Large mass shifts on the surface (e.g., from ice melt) can even affect Earth's rotation. Any change in the distribution of mass will cause Earth’s axis to shift, wobble, and readjust like a spinning top. GRACE helps pinpoint those rotation changes and understand their causes.

Water map.

Earthquake data from GRACE
Image credit: NASA/JPL/University of Texas-CSR

THE ATMOSPHERE

Each satellite, using its GPS receivers and special antennas, makes at least 200 radio occultation observations a day for determining atmospheric temperature and humidity profiles. This is done by measuring how much signals from GPS satellites are distorted by the atmosphere. Forward- and aft-pointing antennas on each satellite measure signals from GPS satellites as they appear to rise or set behind Earth, "looking" horizontally through a thick layer of atmosphere. Water vapor in the atmosphere bends and refracts the GPS signals. By comparing these distorted GPS signals with signals from higher-elevation GPS satellites, which do not pass through so much atmosphere, profiles of temperature and humidity down to an altitude of about 60 miles (100 kilometers) are calculated.

Clouds at dusk.

Clouds at dusk
Image credit: UCAR / Carlye Calvin

CONTINUITY IS CRITICAL

Rising sea levels, changing aquifers, floods, droughts and melting ice sheets: it's obvious why researchers want GRACE-FO to continue monitoring these high-impact changes in the Earth system that GRACE first allowed them to quantify.
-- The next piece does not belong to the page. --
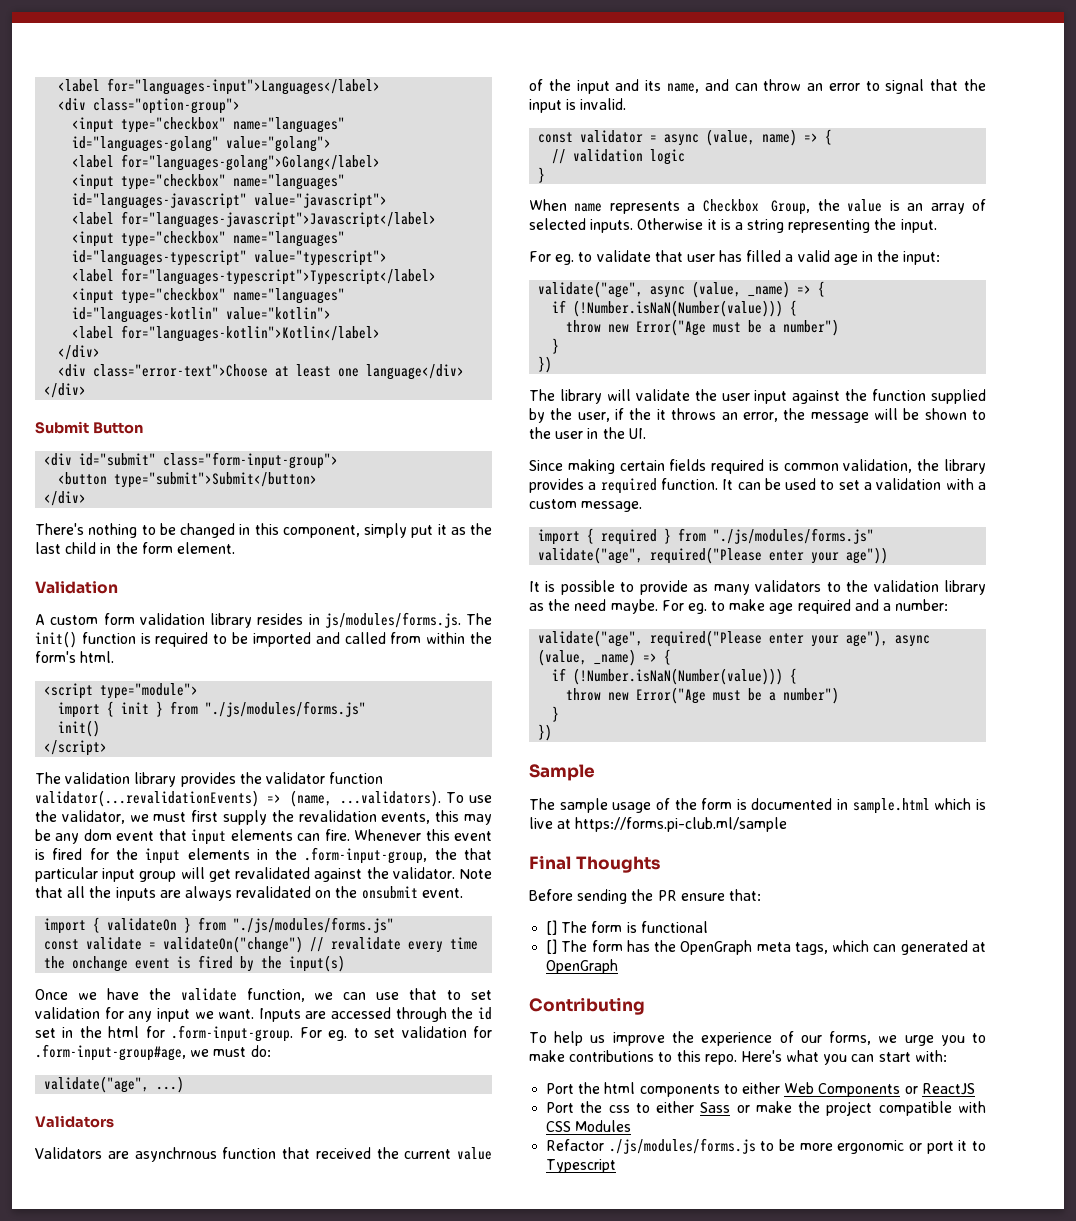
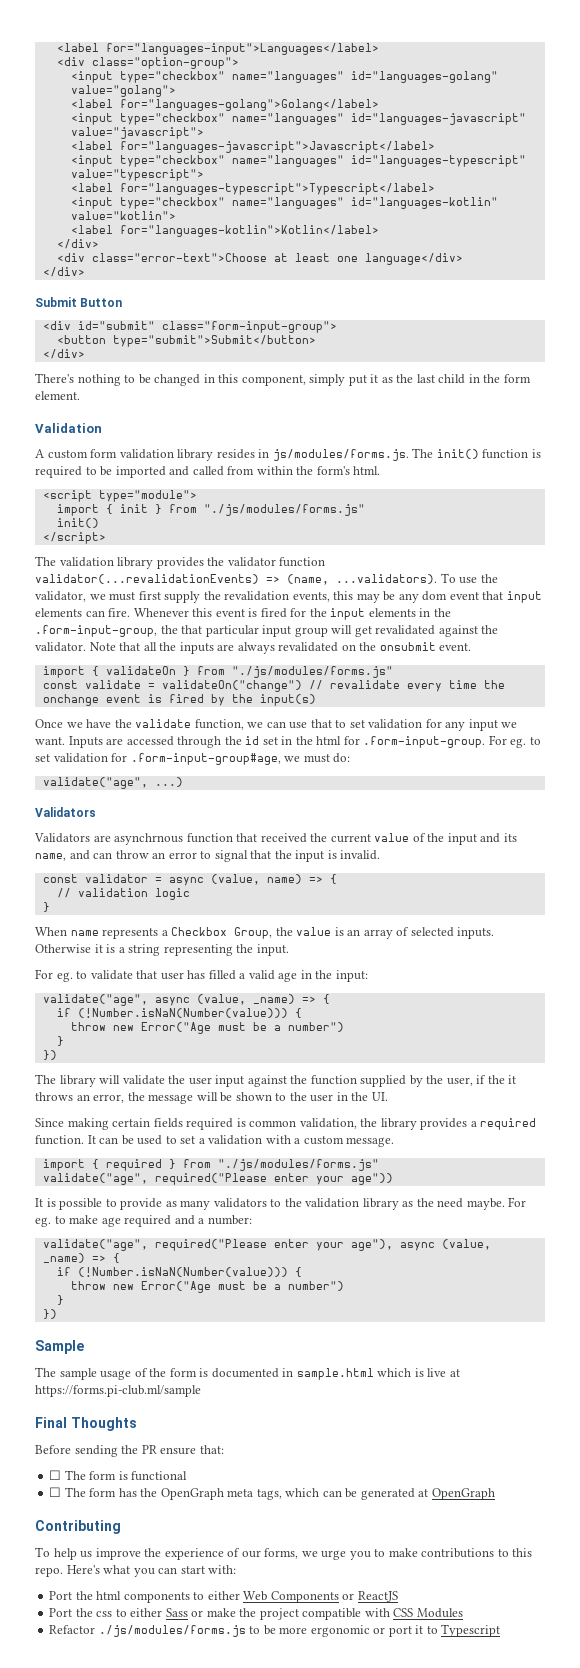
[546,920,558,935] [] -> [49,1470,62,1480] ☐
[546,939,558,954] [] -> [49,1487,62,1497] ☐
(897, 948) none -> [345,1488,358,1498] be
Continuing mass change measurements will open up new science territory. Rainfall, ocean currents and other processes vary naturally. Many of the processes that GRACE measured, like the melting polar ice sheets, were not quantified before this mission. While 15 years of high-quality, global and nearly uninterrupted data have already produced a plethora of discoveries, the longer data record from GRACE-FO is essential to tease out the signal of long-term climate evolution from the effects of recurring climate patterns. This will allow a better understanding of how climate change, natural climate cycles and natural variability interact.

SCIENCE TEAM

NASA has been funding a competitively selected science team for the GRACE mission, and since 2016, for both the GRACE and GRACE-FO missions. The annual team meetings include scientists from more than 10 countries and were sponsored by the U.S. and GFZ co-principal investigator institutions, alternating the meeting location between Austin, Texas and Potsdam, Germany.